First, a caveat. Subject to local zoning rules and your neighbors' forbearance, your home is still your castle. If you want to tear it down and build a new one -- and have the money -- you probably can, even if it makes no economic sense whatsoever. There are plenty of examples where, either because of the owner's attachment to a particular piece of land, long-standing social ties on the block, etc., the location is decided first, the home (and building budget) second.

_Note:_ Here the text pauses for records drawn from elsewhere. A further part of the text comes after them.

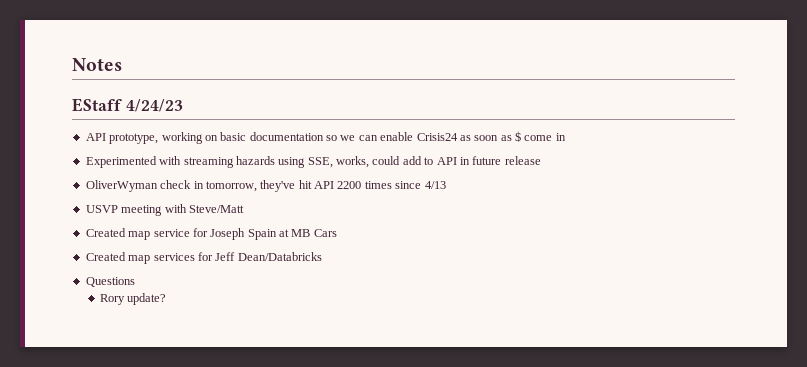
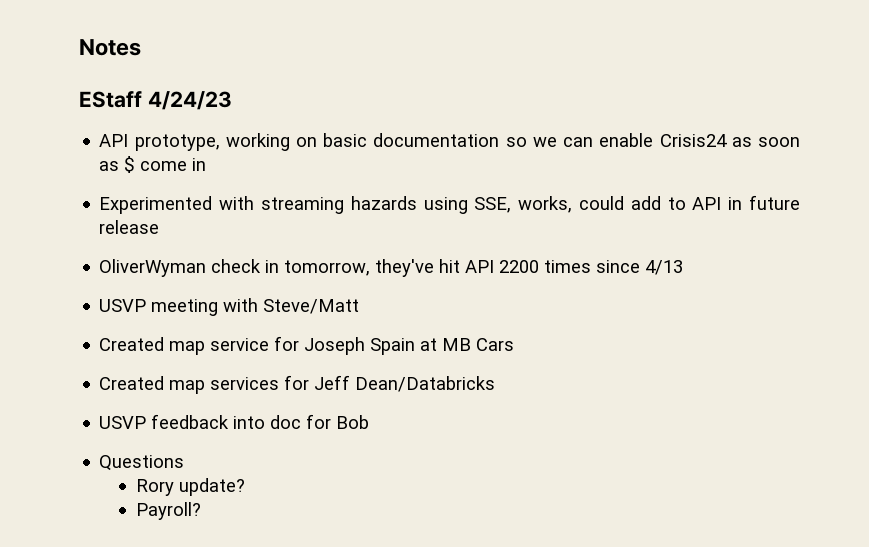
+ USVP feedback into doc for Bob
+ Payroll?

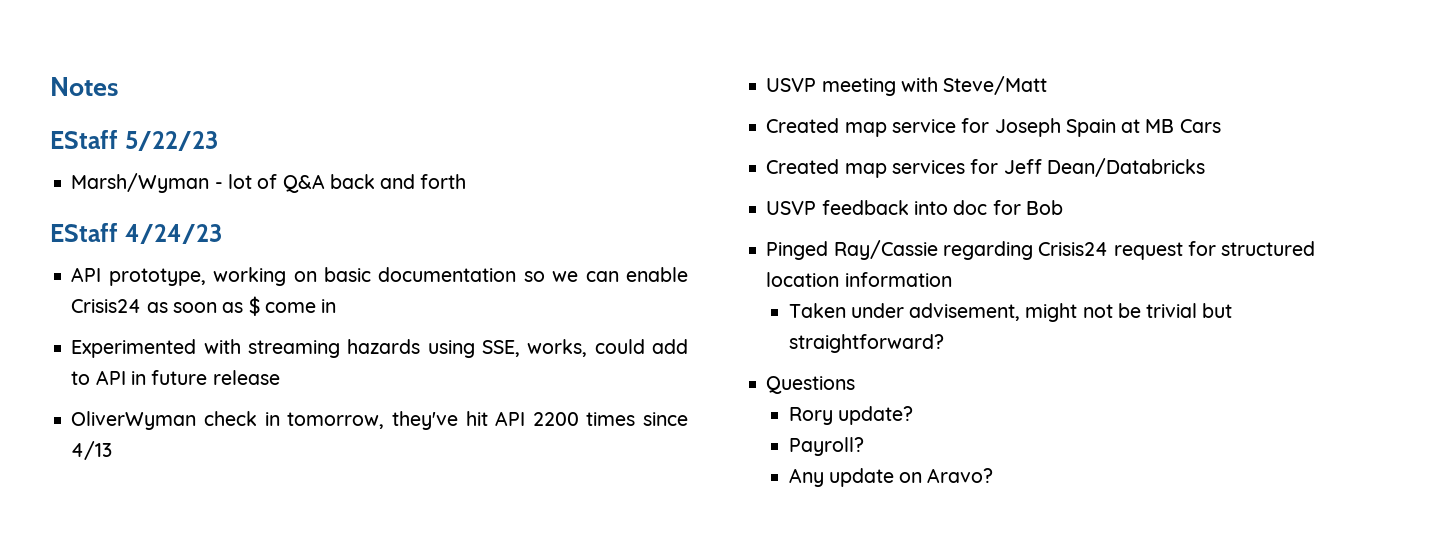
+ EStaff 5/22/23
+ Marsh/Wyman - lot of Q&A back and forth
+ Pinged Ray/Cassie regarding Crisis24 request for structured location information
+ Taken under advisement, might not be trivial but straightforward?
+ Any update on Aravo?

However, most people contemplating doing a tear-down at least pause to calculate whether it's a good investment. And if it's a builder contemplating doing a new "spec" home (as in "speculative," or, "build it and they will come"), that's the ONLY consideration.

Rules of Thumb

So, you start at the end: How expensive can a new home on the block be before it sticks out? If prevailing prices nearby are $600k - $800k, you can probably go as much as 20% higher (to around $1M), especially if the neighborhood trend is clearly up. However, anything more than that is risky. After all, if your budget for a new home is $1.5M, you'd probably want to build it on a block where the other homes also cost that much.

The other relevant consideration is the established ratio of land to home prices. Conventionally, land accounts for 25%-33% of the total land-plus-home cost. So, most $1M homes sit on lots worth $250k to $333k. Again, common sense suggests why: a $1M home on a $500k lot would feel undersized, while the same home on a $100k lot would seem ridiculously out-of-place.

Combine the foregoing and you come up with a fairly accurate rule of thumb: if the cost of the tear-down multiplied by 3.5 doesn't overshoot the top of the block, the home's a legitimate tear-down candidate. If it does, the answer's "no."

Housing "Leapfrog"

Note that the condition of the home isn't necessarily a consideration.

There are plenty of well-built, well-maintained homes scattered through expensive parts of Edina, Minnetonka, and around the City Lakes that have been torn-down that were not in disrepair. Rather, they typically were the "runt" on a choice block where the surrounding homes gradually became larger and more valuable (or abruptly -- I can name at least a couple Twin Cities neighborhoods that have seemed to metamorphose overnight!).

Because the margins on a luxury home are fatter than on a more modest home, builders will typically try to find the least expensive house on a block and replace it with the most expensive -- a process that can look like a game of "Housing Leapfrog."